* [Task material]
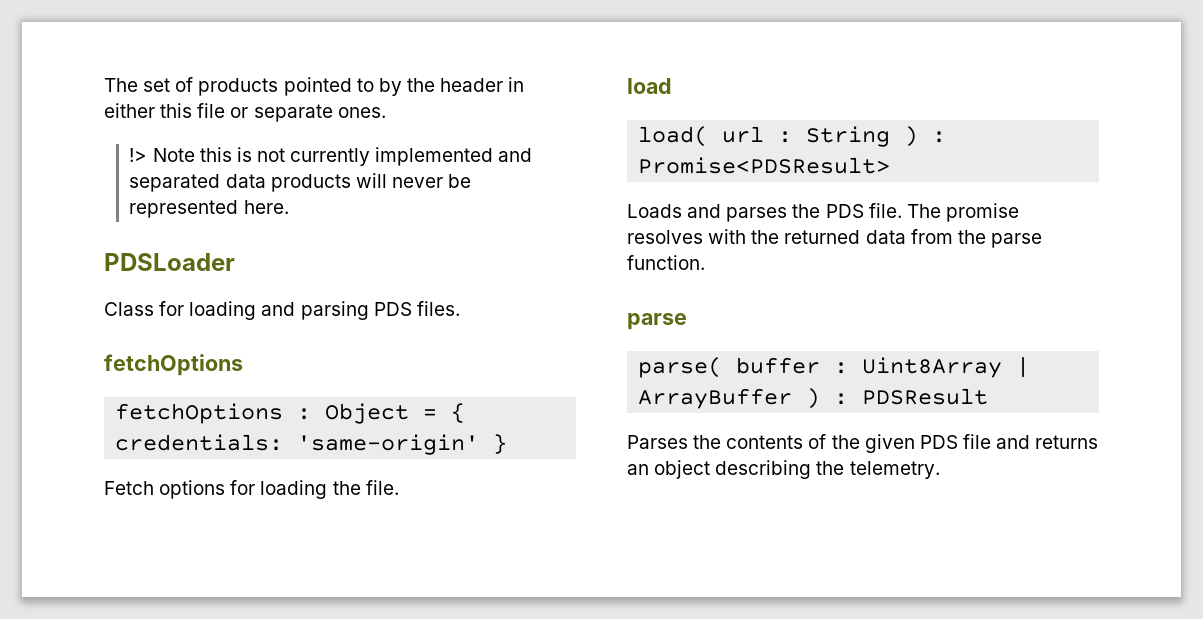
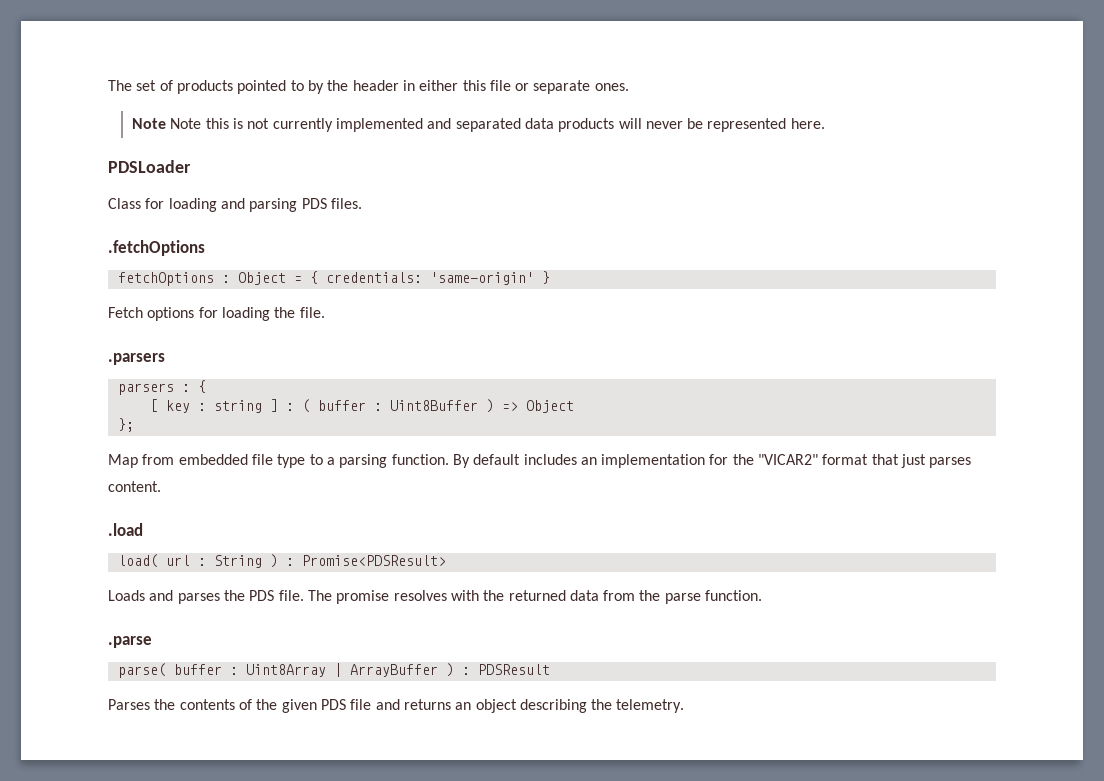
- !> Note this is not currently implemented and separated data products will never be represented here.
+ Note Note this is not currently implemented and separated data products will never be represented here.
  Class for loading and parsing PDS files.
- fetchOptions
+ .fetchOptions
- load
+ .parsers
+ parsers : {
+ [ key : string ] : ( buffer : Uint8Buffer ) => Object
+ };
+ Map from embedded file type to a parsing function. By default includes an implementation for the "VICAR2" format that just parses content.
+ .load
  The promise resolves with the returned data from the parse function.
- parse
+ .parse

* [Try it]
Please copy the line holding "just parses content." and all lines after it to the end of the records, exactly, and nothing else.

* [Written response]
+ Map from embedded file type to a parsing function. By default includes an implementation for the "VICAR2" format that just parses content.
+ .load
  The promise resolves with the returned data from the parse function.
- parse
+ .parse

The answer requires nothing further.